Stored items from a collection

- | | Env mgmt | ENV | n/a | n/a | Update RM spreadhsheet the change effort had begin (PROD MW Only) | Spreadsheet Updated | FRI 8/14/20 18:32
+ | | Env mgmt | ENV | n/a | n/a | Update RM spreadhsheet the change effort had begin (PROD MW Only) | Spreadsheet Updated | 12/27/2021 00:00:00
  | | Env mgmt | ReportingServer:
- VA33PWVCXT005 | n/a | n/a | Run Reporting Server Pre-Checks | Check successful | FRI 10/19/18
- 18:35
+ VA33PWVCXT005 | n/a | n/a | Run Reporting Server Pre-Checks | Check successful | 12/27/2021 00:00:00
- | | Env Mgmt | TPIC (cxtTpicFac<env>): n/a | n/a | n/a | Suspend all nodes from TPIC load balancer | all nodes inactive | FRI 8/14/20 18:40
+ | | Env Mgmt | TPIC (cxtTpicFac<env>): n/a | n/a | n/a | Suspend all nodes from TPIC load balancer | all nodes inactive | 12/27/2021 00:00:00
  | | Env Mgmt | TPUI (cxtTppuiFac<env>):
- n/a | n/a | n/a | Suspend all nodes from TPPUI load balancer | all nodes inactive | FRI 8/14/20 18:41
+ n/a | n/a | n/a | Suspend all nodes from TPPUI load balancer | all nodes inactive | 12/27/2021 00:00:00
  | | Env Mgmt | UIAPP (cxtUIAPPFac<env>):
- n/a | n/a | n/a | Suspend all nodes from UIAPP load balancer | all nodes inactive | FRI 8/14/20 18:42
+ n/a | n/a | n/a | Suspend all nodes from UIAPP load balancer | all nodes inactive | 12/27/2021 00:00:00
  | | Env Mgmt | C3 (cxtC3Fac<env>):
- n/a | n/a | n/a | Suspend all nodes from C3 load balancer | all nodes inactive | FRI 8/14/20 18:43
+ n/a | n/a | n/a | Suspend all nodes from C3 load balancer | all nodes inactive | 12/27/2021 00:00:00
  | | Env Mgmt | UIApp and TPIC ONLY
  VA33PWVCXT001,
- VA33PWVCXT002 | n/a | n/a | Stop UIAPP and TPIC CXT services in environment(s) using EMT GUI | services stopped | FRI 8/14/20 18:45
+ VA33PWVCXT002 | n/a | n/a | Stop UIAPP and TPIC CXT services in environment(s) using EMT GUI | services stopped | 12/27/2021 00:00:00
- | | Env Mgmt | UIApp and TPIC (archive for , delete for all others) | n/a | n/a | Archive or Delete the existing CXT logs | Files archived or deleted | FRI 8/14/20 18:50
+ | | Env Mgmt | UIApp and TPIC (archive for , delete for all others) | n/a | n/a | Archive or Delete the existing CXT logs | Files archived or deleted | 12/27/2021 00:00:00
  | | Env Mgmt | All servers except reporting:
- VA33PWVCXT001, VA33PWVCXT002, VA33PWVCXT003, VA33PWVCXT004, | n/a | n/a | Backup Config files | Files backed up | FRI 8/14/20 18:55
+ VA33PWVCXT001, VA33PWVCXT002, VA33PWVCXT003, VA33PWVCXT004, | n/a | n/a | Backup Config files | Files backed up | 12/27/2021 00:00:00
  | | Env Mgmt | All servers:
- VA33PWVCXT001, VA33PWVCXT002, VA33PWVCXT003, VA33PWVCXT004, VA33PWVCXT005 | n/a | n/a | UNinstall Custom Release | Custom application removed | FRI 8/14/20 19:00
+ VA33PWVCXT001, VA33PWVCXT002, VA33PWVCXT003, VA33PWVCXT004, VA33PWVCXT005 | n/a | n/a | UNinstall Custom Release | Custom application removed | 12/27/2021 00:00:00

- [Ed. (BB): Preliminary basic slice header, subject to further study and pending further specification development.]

Task brief:
Search the records for the word "Backup" and copy every line where it occurs.

Final answer:
- VA33PWVCXT001, VA33PWVCXT002, VA33PWVCXT003, VA33PWVCXT004, | n/a | n/a | Backup Config files | Files backed up | FRI 8/14/20 18:55
+ VA33PWVCXT001, VA33PWVCXT002, VA33PWVCXT003, VA33PWVCXT004, | n/a | n/a | Backup Config files | Files backed up | 12/27/2021 00:00:00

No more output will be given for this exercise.